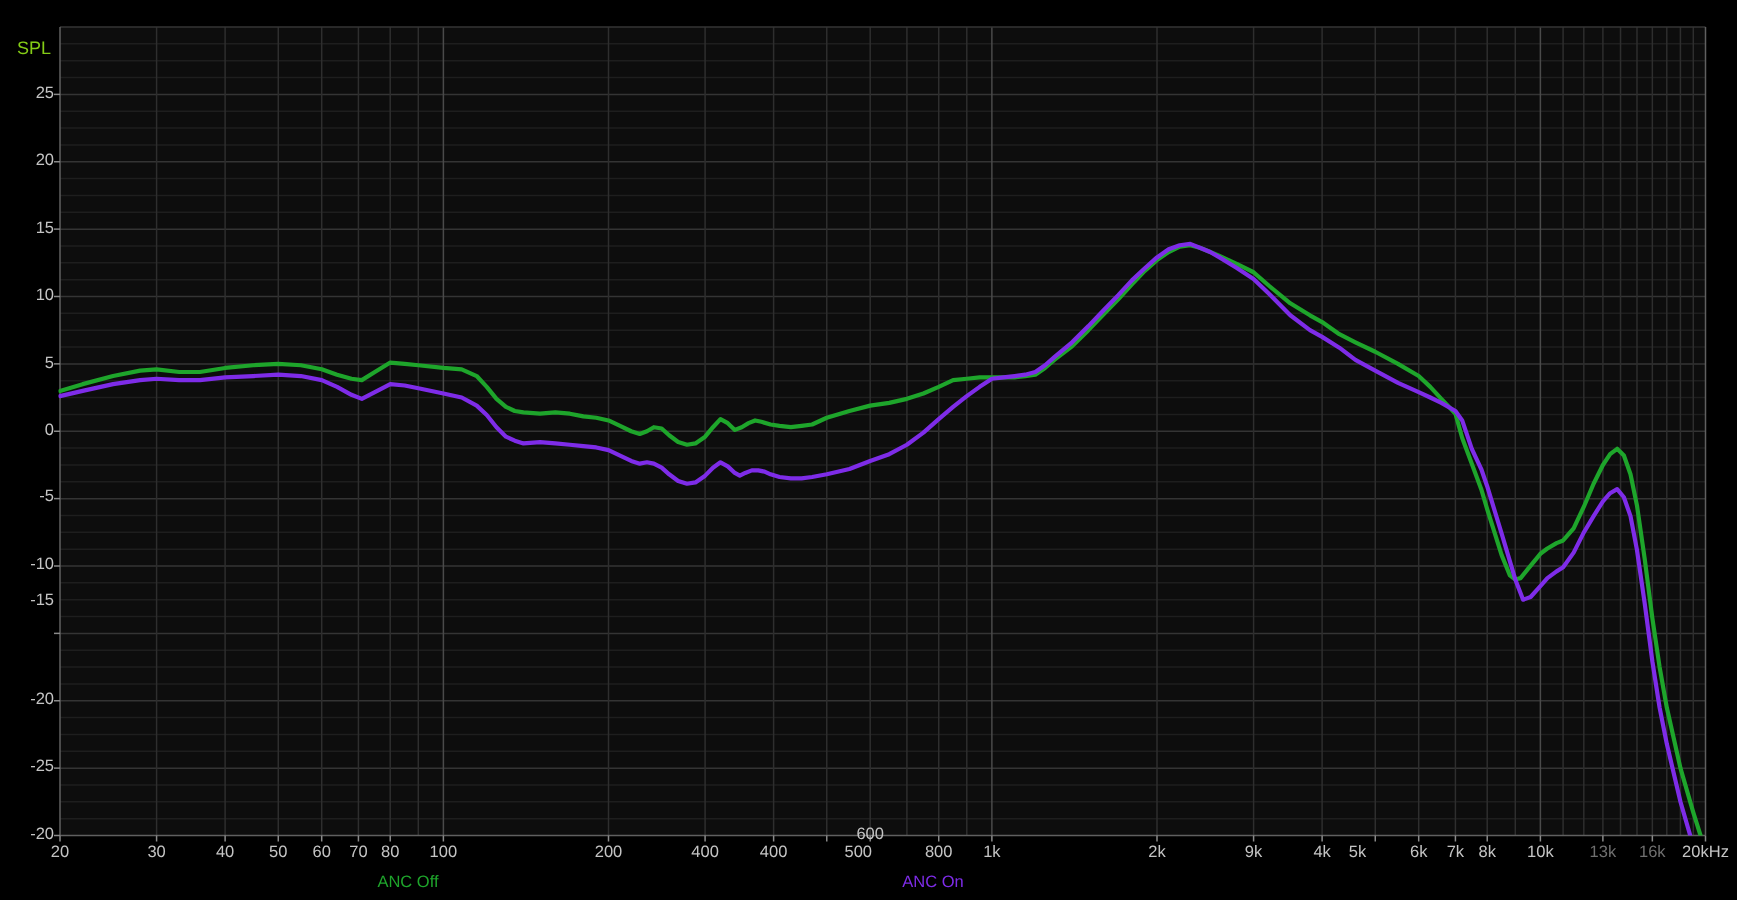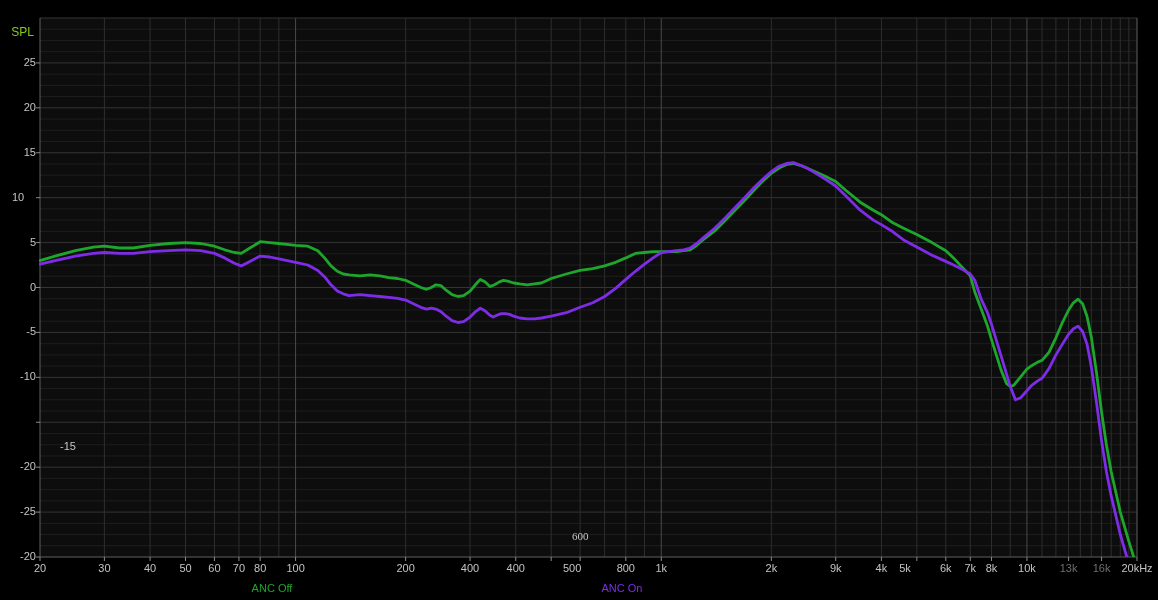--- a/index.html
+++ b/index.html
@@ -162,7 +162,7 @@
       <div class="ylab" style="left: 0px; top: 55.9167px;">25</div>
       <div class="ylab" style="left: 0px; top: 100.833px;">20</div>
       <div class="ylab" style="left: 0px; top: 145.75px;">15</div>
-      <div class="ylab" style="left: 0px; top: 190.667px; text-align: center;">10</div>
+      <div class="ylab" style="left: 0px; top: 190.667px;">10</div>
       <div class="ylab" style="left: 0px; top: 235.583px;">5</div>
       <div class="ylab" style="left: 0px; top: 280.5px;">0</div>
       <div class="ylab" style="left: 0px; top: 325.417px;">-5</div>

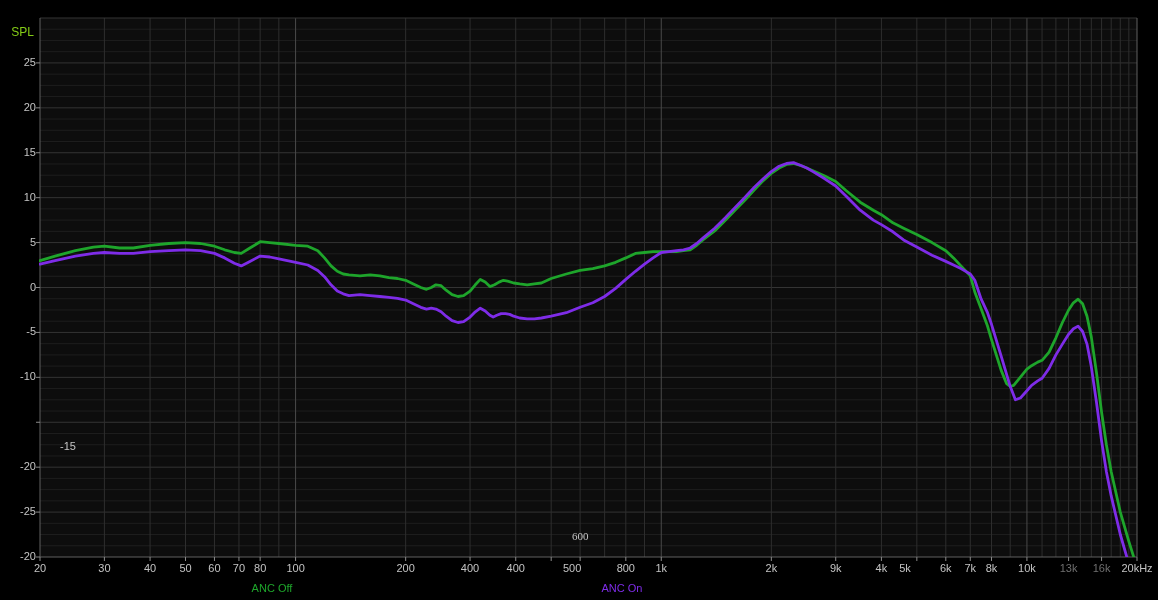--- a/index.html
+++ b/index.html
@@ -167,7 +167,7 @@
       <div class="ylab" style="left: 0px; top: 280.5px;">0</div>
       <div class="ylab" style="left: 0px; top: 325.417px;">-5</div>
       <div class="ylab" style="left: 0px; top: 370.333px;">-10</div>
-      <div class="ylab" style="left: 0px; top: 440px; padding-left: 40px;">-15</div>
+      <div class="ylab" style="left: 0px; top: 394px;">-15</div>
       <div class="ylab" style="left: 0px; top: 460.167px;">-20</div>
       <div class="ylab" style="left: 0px; top: 505.083px;">-25</div>
       <div class="ylab" style="left: 0px; top: 550px;">-20</div>

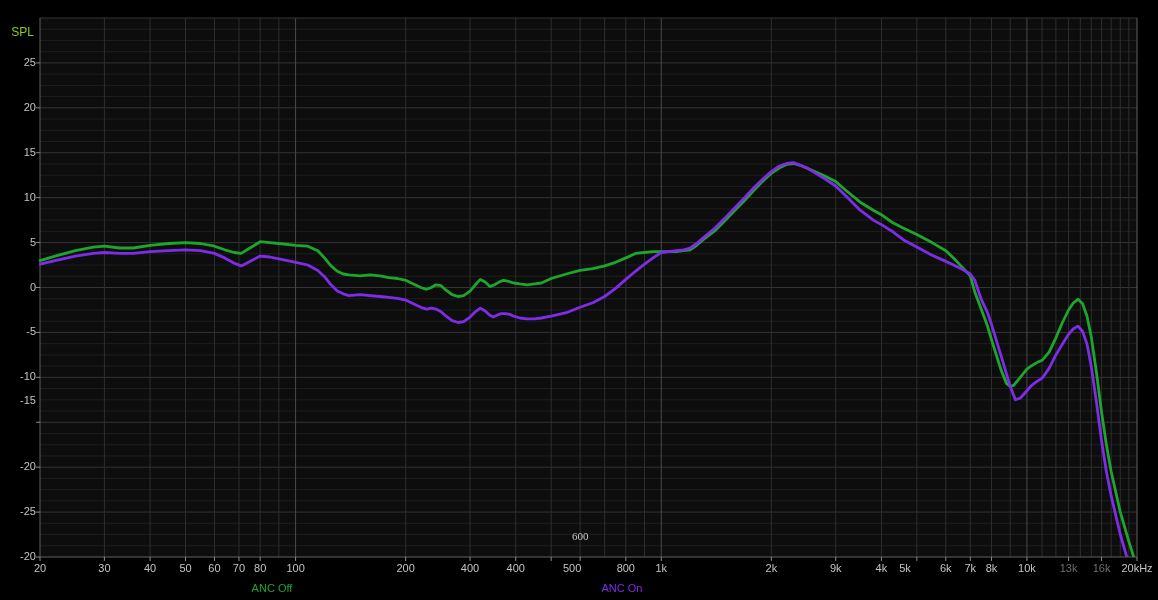--- a/index.html
+++ b/index.html
@@ -185,7 +185,7 @@
       <div class="xlab" style="left: 440.057px; top: 562px;">400</div>
       <div class="xlab" style="left: 485.743px; top: 562px;">400</div>
       <div class="xlab" style="left: 521.18px; top: 562px; padding-left: 21px;">500</div>
-      <div class="xlab" style="left: 550.134px; top: 530px; font-family: Liberation Serif, serif;">600</div>
+      <div class="xlab" style="left: 550.134px; top: 550px;">600</div>
       <div class="xlab" style="left: 595.82px; top: 562px;">800</div>
       <div class="xlab" style="left: 631.257px; top: 562px;">1k</div>
       <div class="xlab" style="left: 741.333px; top: 562px;">2k</div>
☆ ☆ ☆ ☆
## YOUR OBJECTIVE
Tally the lines of the material above that include the string "padding", then give the number with no other text.

## SOLUTION FOR THIS EXERCISE
2